====== RECORDS SUPPLIED ======

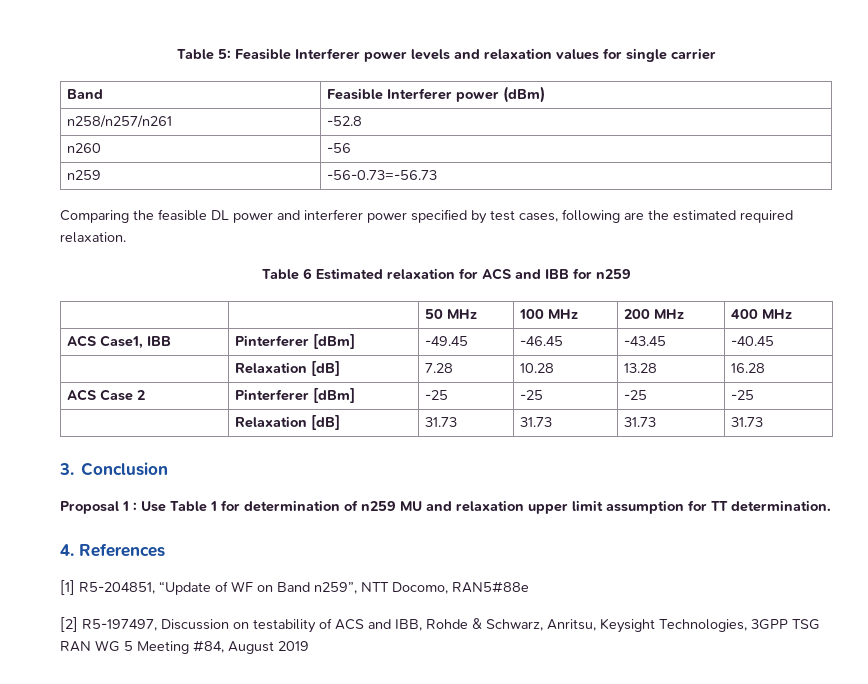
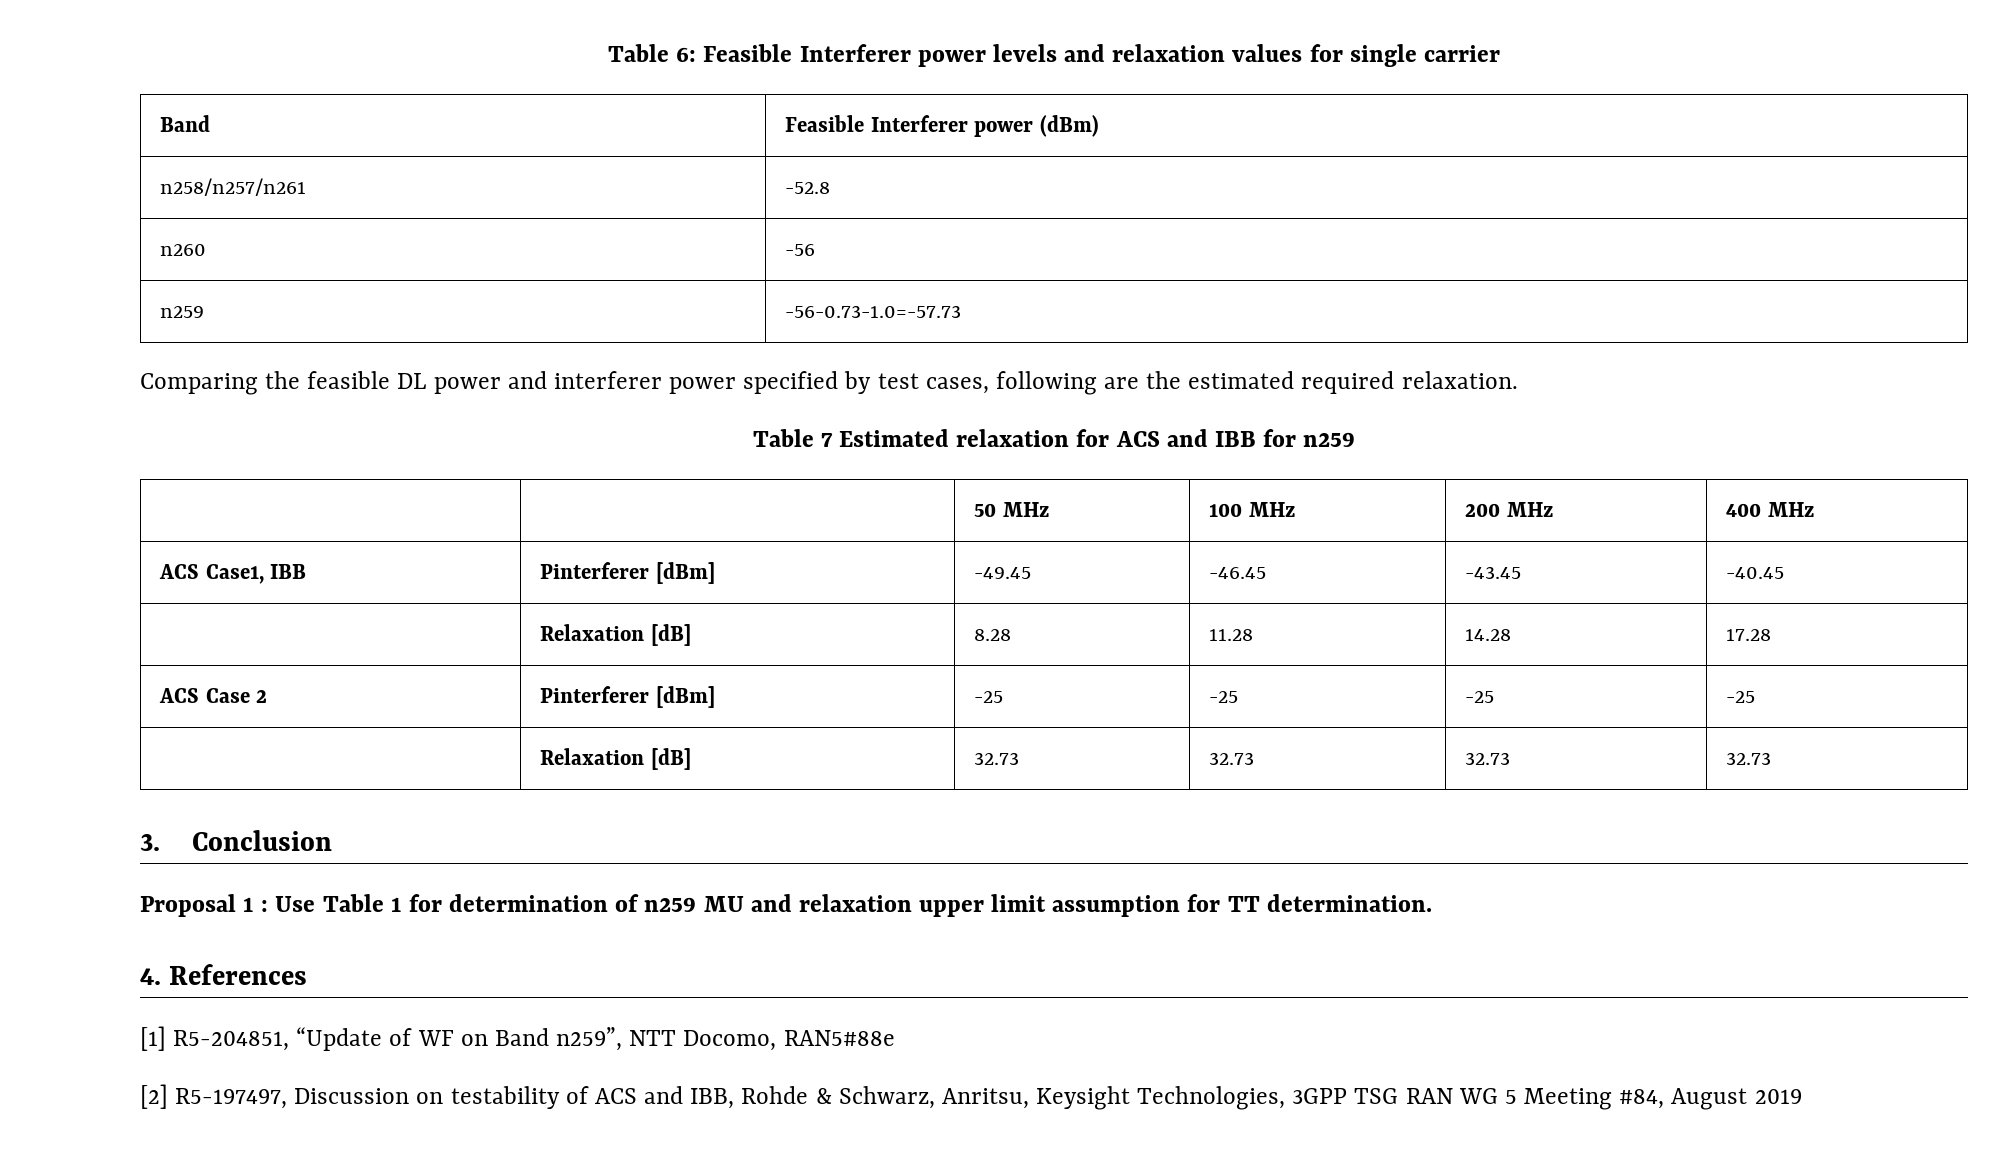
- Table 5: Feasible Interferer power levels and relaxation values for single carrier
+ Table 6: Feasible Interferer power levels and relaxation values for single carrier
- n259 | -56-0.73=-56.73
+ n259 | -56-0.73-1.0=-57.73
- Table 6 Estimated relaxation for ACS and IBB for n259
+ Table 7 Estimated relaxation for ACS and IBB for n259
- | Relaxation [dB] | 7.28 | 10.28 | 13.28 | 16.28
+ | Relaxation [dB] | 8.28 | 11.28 | 14.28 | 17.28
- | Relaxation [dB] | 31.73 | 31.73 | 31.73 | 31.73
+ | Relaxation [dB] | 32.73 | 32.73 | 32.73 | 32.73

======

▶ **ABOUT THIS TASK**:
If a line in the entries above contains the word "Interferer", copy it.

▶ **REPLY TO THE EXERCISE**:
- Table 5: Feasible Interferer power levels and relaxation values for single carrier
+ Table 6: Feasible Interferer power levels and relaxation values for single carrier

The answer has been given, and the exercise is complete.